# [TO DO]
Go over the records and copy every line with the string "gradient".

^^^^

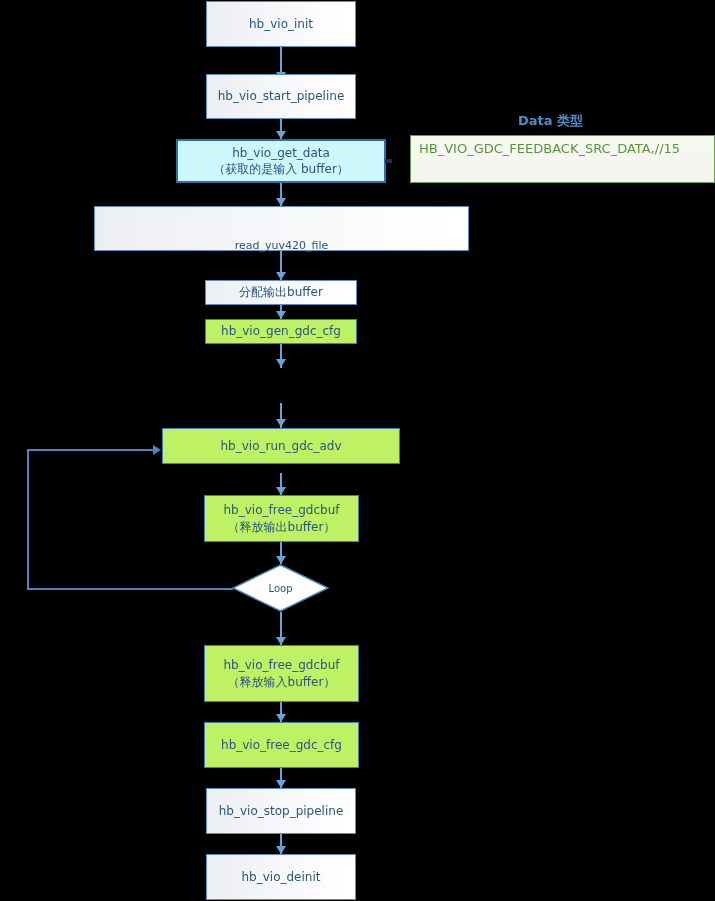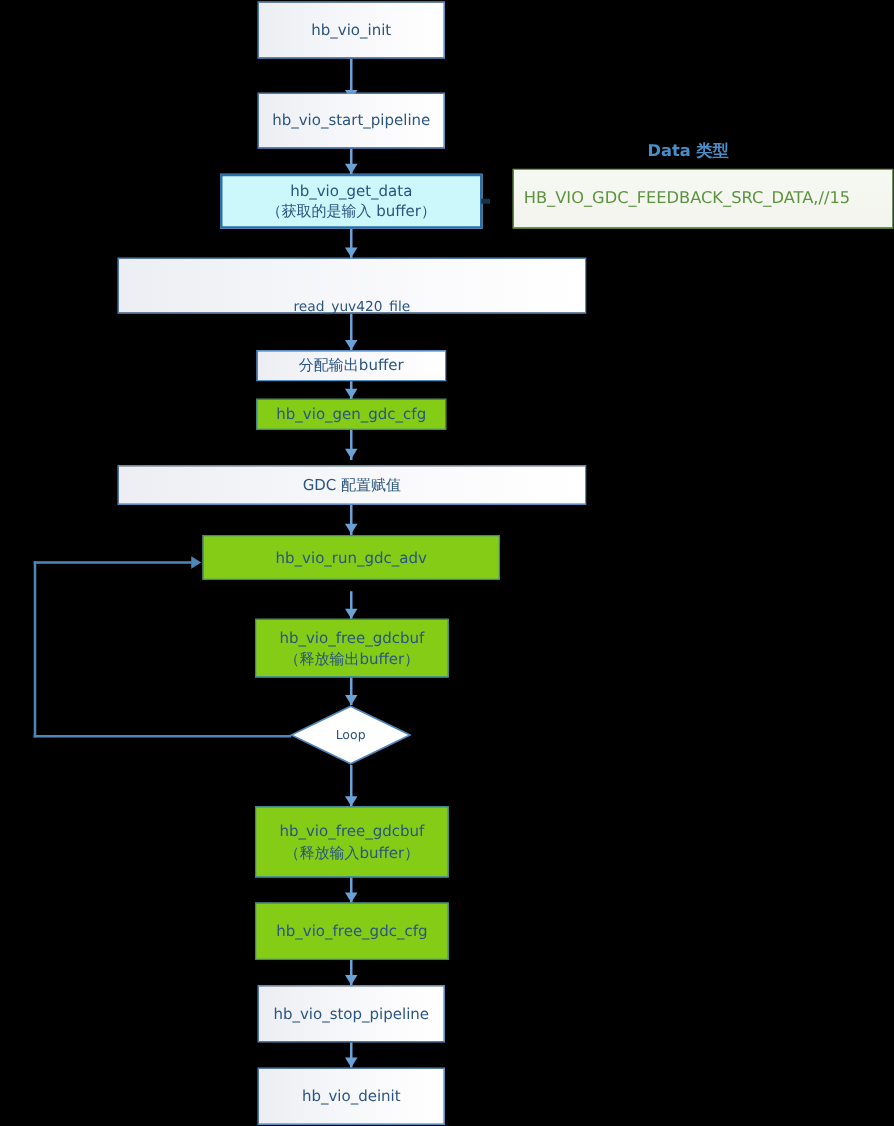--- a/index.html
+++ b/index.html
@@ -32,38 +32,38 @@
     white-space: nowrap;
   }
   
   .plain {
     background: linear-gradient(to right, #eceef3 0%, #f4f5f8 35%, #fbfbfd 70%, #ffffff 100%);
     border: 1px solid #5b8cc0;
     font-size: 12px;
   }
   
   .cyan {
-    background: #84cc16;
+    background: #bef264;
     border: 1px solid #3a7fb5;
     font-size: 12px;
   }
   .cyan-thick {
     background: #ccf7fb;
     border: 2px solid #2e6fa8;
     font-size: 12px;
   }
   
   .greenbox {
     background: linear-gradient(to bottom, #f6f8f2 0%, #f2f4ed 100%);
     border: 1px solid #6d9e4a;
     color: #5d9340;
     font-size: 13px;
     align-items: flex-start;
     justify-content: flex-start;
-    padding: 14px 0 0 8px;
+    padding: 4px 0 0 8px;
     text-align: left;
   }
   .caption {
     position: absolute;
     color: #4a8ec8;
     font-size: 13px;
     font-weight: bold;
     z-index: 4;
     white-space: nowrap;
   }
@@ -187,23 +187,20 @@
   </div>
 
   <div class="node plain" style="left:205px; top:280px; width:152px; height:25px;">
     <span class="l1">分配输出buffer</span>
   </div>
 
   <div class="node cyan" style="left:205px; top:319px; width:152px; height:25px;">
     <span class="l1">hb_vio_gen_gdc_cfg</span>
   </div>
 
-  <div class="node plain" style="left:94px; top:372px; width:375px; height:32px;">
-    <span class="l1">GDC 配置赋值</span>
-  </div>
 
   <div class="node cyan" style="left:162px; top:428px; width:238px; height:36px;">
     <span class="l1">hb_vio_run_gdc_adv</span>
   </div>
 
   <div class="node cyan" style="left:204px; top:495px; width:155px; height:47px;">
     <span class="l1">hb_vio_free_gdcbuf</span>
     <span class="l2">（释放输出buffer）</span>
   </div>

^^^^

# [RESPONSE]
     background: linear-gradient(to right, #eceef3 0%, #f4f5f8 35%, #fbfbfd 70%, #ffffff 100%);
     background: linear-gradient(to bottom, #f6f8f2 0%, #f2f4ed 100%);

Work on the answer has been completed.